Palavras-chave: Jurisdição constitucional – Doação de Sangue –Hipóteses discriminatórias – Impossibilidade – Dignidade da Pessoa Humana.

  • – Introdução

 A jurisdição constitucional no nosso país congrega, atualmente, grande parcela de harmonização e reconhecimento dos direitos fundamentais, considerando a estrutura de nossa Carta Magna de 1988.

Numa sociedade cada vez mais plural, multicultural, em que as diferenças entre ideologias e pessoas se faz mais presente a cada instante1, é necessário que se reconheça ao Direito a finalidade não apenas da instauração de uma ordem jurídica, mas de uma ordem jurídica justa, com bases nos valores humanos descritos nesta mesma Constituição axiológica.

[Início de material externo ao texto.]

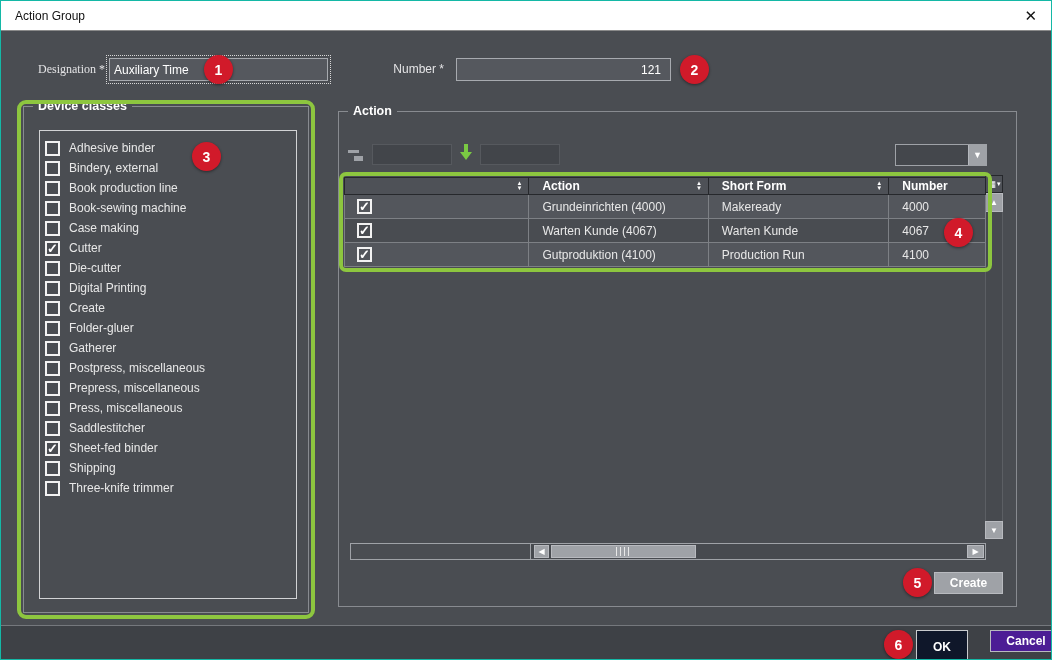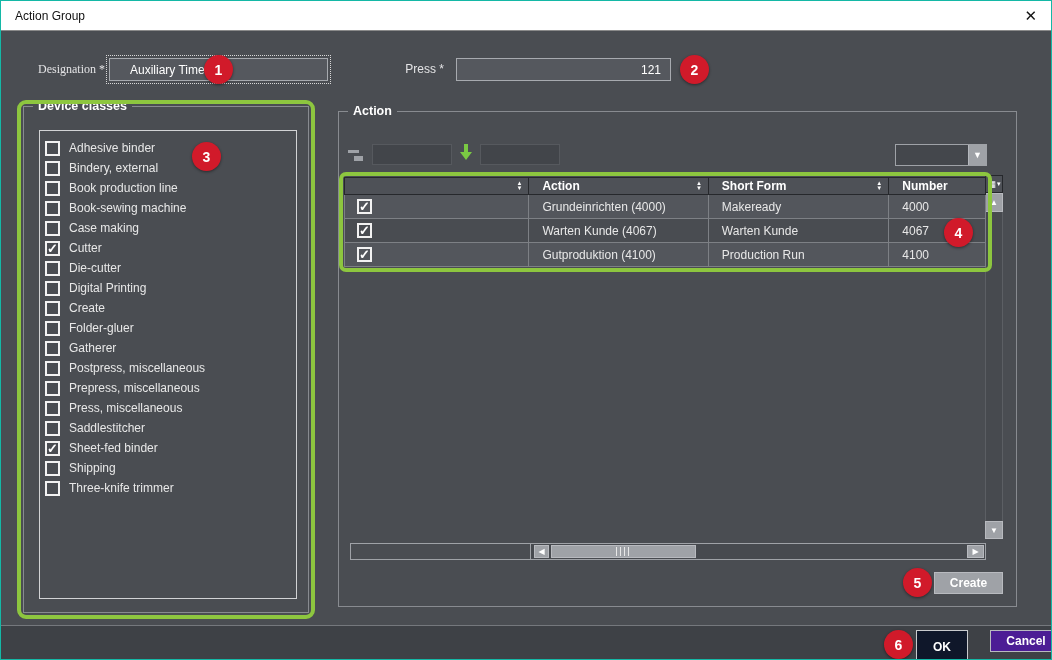"Auxiliary Time" .inp { padding: 0 20px -> 0 4px }
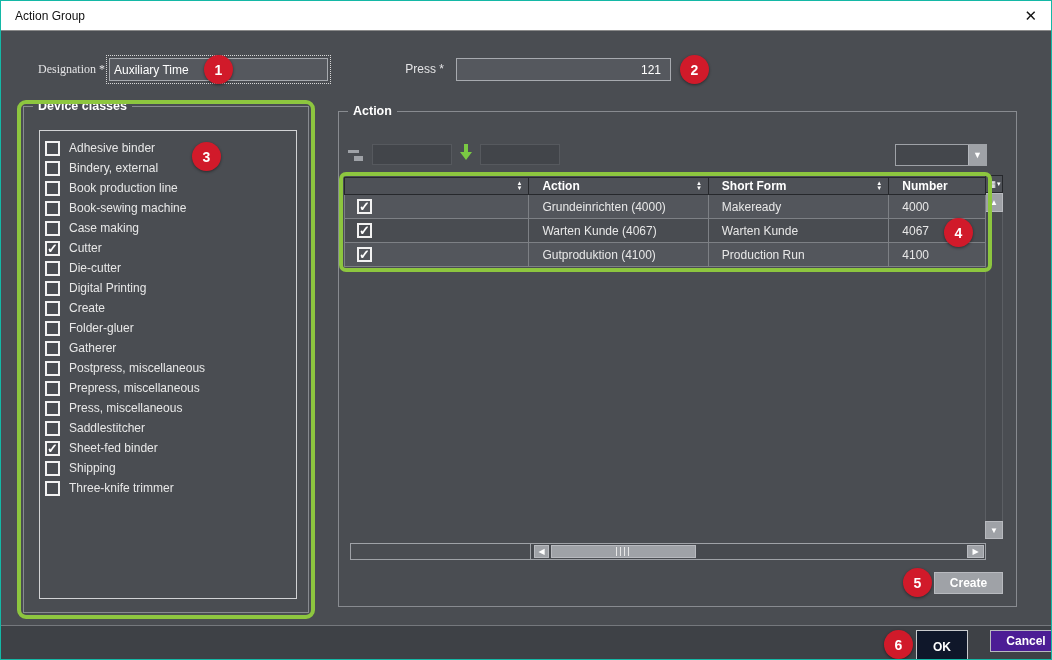"Press *" span.f-label { text: Press -> Number }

Com base em tais premissas, bem como que é necessária a promoção da igualdade, solidariedade social e, igualmente, a segurança, de forma justa não discriminatória, propõe-se neste ensaio o estudo de caso, que se encontra em julgamento perante o Supremo Tribunal Federal, em que tais valores entram em análise.1 Como assevera o Ministro Luís Roberto Barroso: “A sociedade contemporânea tem a marca da complexidade. Fenômenos positivos e negativos se entrelaçam, produzindo uma globalização a um tempo do bem e do mal.” (BARROSO, Luís Roberto. A Judicialização da Vida e o Papel do Supremo Tribunal Federal. Belo Horizonte: Fórum, 2018. p. 149).

Por meio de uma Ação Direta de Inconstitucionalidade, meio adequado para a discussão, o que inicialmente se demostra neste estudo, considerando a centralidade da Constituição e seus valores erigidos à norma jurídica de efetividade pelo Constituinte originário num Estado Democrático de Direito, é que tem o Tribunal Constitucional meios para reconhecer a impossibilidade de discriminação de grupos estigmatizados e vulneráveis, dignos de ampla tutela.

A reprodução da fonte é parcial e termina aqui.